- Born: Brian Alexander Robertson Glasgow, Scotland
- Genres: Rock; pop; new wave;
- Occupations: Musician; singer; songwriter; producer;
- Instruments: Vocals; keyboards;
- Years active: 1973–present
- Labels: Ardent; Asylum; Epic; Swan Song;
- Website: barobertson.com

= BA Robertson =

Scottish musician, composer and songwriter

Brian Alexander Robertson is a Scottish musician, composer and songwriter. He had a string of hits in the late 1970s and early 1980s, including "Kool in the Kaftan", "Knocked It Off", "To Be or Not to Be" and "Bang Bang". With Mike Rutherford of Genesis, he wrote the Grammy-nominated and Ivor Novello Award-winning song "The Living Years", which was a number one hit in the US, Canada, Australia and Ireland, and reached number two in his native UK. He has also written music for films.

==Early life==
Born in Glasgow, Robertson was educated at the former Allan Glen's School, Glasgow, and the Royal Conservatoire of Scotland, formerly the Royal Scottish Academy of Music & Drama.

==Career==
He released his debut album Wringing Applause, recorded with Terry Manning, on the Ardent Records label (also home of Big Star) in 1973, but it was to be a further six years until he found success in the United Kingdom chart.

Robertson had hits between 1979 and 1981 in the UK Singles Chart, the first of which – "Bang Bang" – reached number 2 in September 1979. Follow-up singles "Knocked It Off", "Kool in the Kaftan" and "To Be or Not to Be" reached chart positions 8, 17 and 9 respectively. All the singles came from his third album Initial Success, which reached number 32 in the UK Albums Chart. In 1981 he had his last top 40 hit under his own name (to date) performing a duet with Maggie Bell, of a cover version of "Hold Me" which reached number 11.
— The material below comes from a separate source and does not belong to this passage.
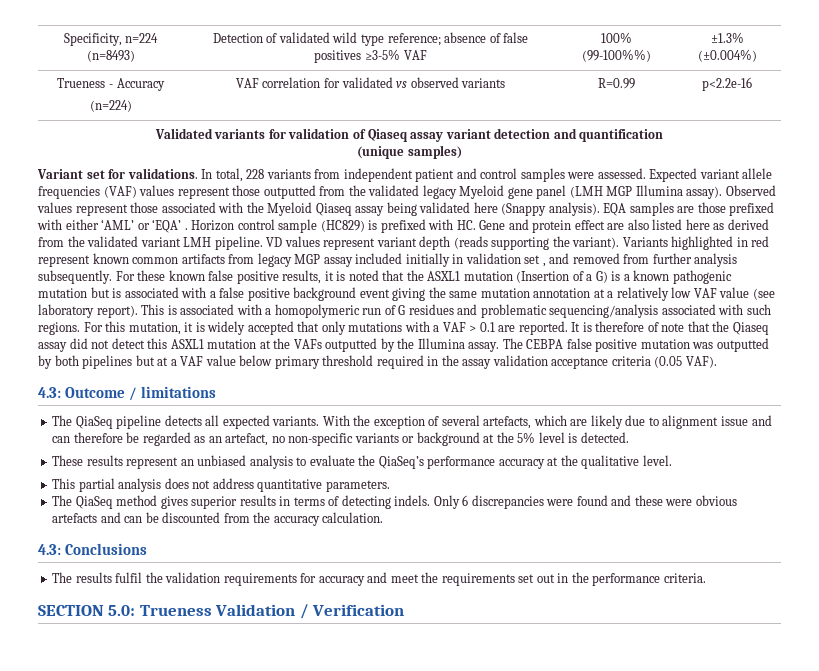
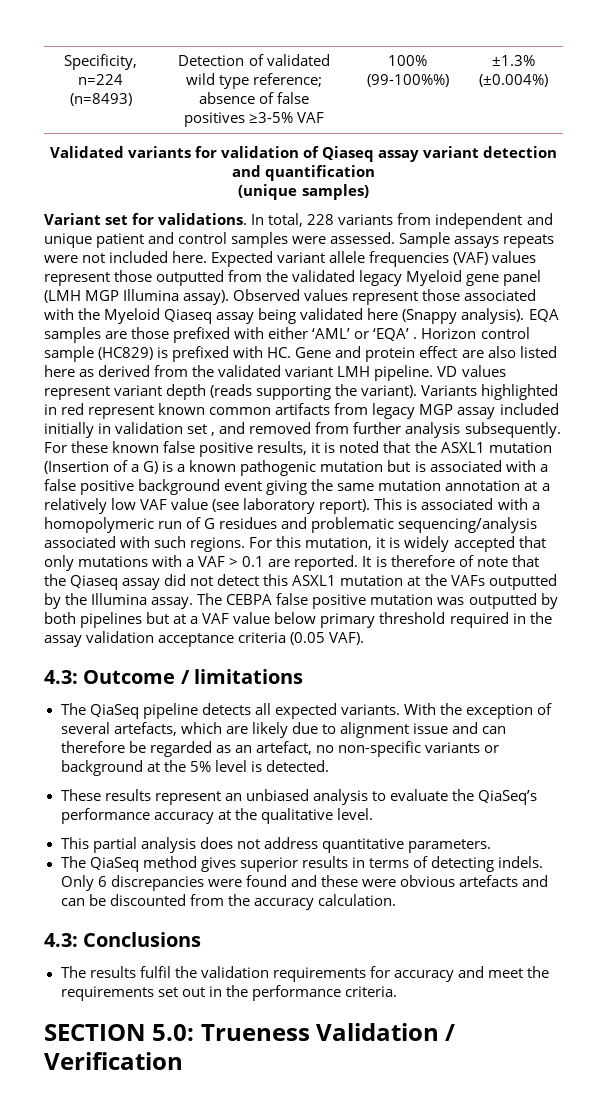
- Trueness - Accuracy
- (n=224) | VAF correlation for validated vs observed variants | R=0.99 | p<2.2e-16
- In total, 228 variants from independent patient and control samples were assessed.
+ In total, 228 variants from independent and unique patient and control samples were assessed.
+ Sample assays repeats were not included here.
He co-wrote the hit songs "Carrie" and "Wired for Sound" for Cliff Richard and seven of the 12 songs on Richard's Rock 'n' Roll Juvenile (1979) album. Robertson wrote and sang the theme music to the television series Maggie and Multi-Coloured Swap Shop ("Hello, Hello"), and wrote and sang backing vocals for the Swap Shop spin-off group Brown Sauce's UK top 20 hit, "I Wanna Be a Winner". In 1982, Robertson composed "Down at the Superstore", the theme to the BBC1 children's television series Saturday Superstore. It was released as a single by The Assistants, a supergroup featuring Robertson, Dave Edmunds, Cheryl Baker, Junior and Suzi Quatro.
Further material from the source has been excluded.